• [Information]:
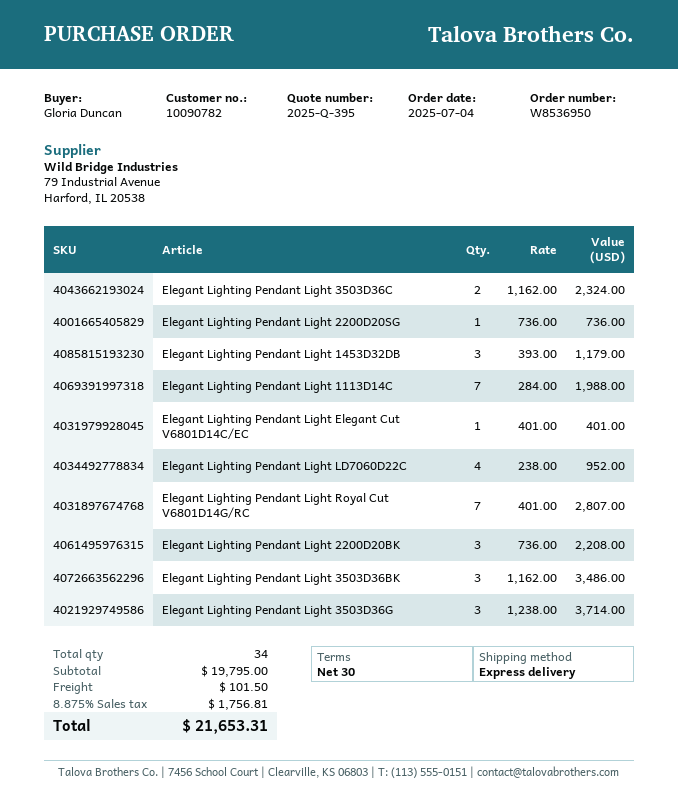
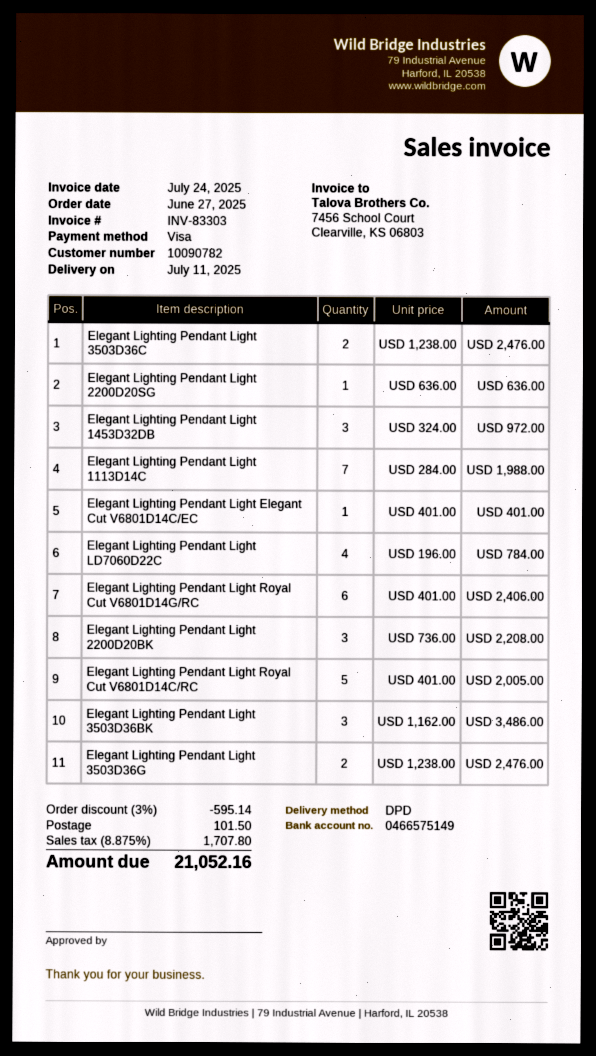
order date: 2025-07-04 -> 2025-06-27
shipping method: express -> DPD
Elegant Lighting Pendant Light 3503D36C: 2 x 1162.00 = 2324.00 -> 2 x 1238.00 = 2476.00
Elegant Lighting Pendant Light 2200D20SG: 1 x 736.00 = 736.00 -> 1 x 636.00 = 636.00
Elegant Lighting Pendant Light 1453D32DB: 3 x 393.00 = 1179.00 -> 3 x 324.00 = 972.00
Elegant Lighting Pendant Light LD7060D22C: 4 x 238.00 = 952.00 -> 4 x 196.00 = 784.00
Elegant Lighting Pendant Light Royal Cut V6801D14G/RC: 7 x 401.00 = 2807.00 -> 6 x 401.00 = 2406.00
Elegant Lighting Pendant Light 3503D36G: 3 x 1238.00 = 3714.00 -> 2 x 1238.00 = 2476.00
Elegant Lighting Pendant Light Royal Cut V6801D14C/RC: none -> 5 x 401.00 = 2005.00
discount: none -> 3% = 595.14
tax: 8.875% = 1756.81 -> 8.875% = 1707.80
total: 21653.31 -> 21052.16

• [Exercise]:
Transcribe nothing except the lines from the one with "Elegant Lighting Pendant Light 2200D20SG: 1" through the end of the data above, each exactly as it appears.

• [Reply to the exercise]:
Elegant Lighting Pendant Light 2200D20SG: 1 x 736.00 = 736.00 -> 1 x 636.00 = 636.00
Elegant Lighting Pendant Light 1453D32DB: 3 x 393.00 = 1179.00 -> 3 x 324.00 = 972.00
Elegant Lighting Pendant Light LD7060D22C: 4 x 238.00 = 952.00 -> 4 x 196.00 = 784.00
Elegant Lighting Pendant Light Royal Cut V6801D14G/RC: 7 x 401.00 = 2807.00 -> 6 x 401.00 = 2406.00
Elegant Lighting Pendant Light 3503D36G: 3 x 1238.00 = 3714.00 -> 2 x 1238.00 = 2476.00
Elegant Lighting Pendant Light Royal Cut V6801D14C/RC: none -> 5 x 401.00 = 2005.00
discount: none -> 3% = 595.14
tax: 8.875% = 1756.81 -> 8.875% = 1707.80
total: 21653.31 -> 21052.16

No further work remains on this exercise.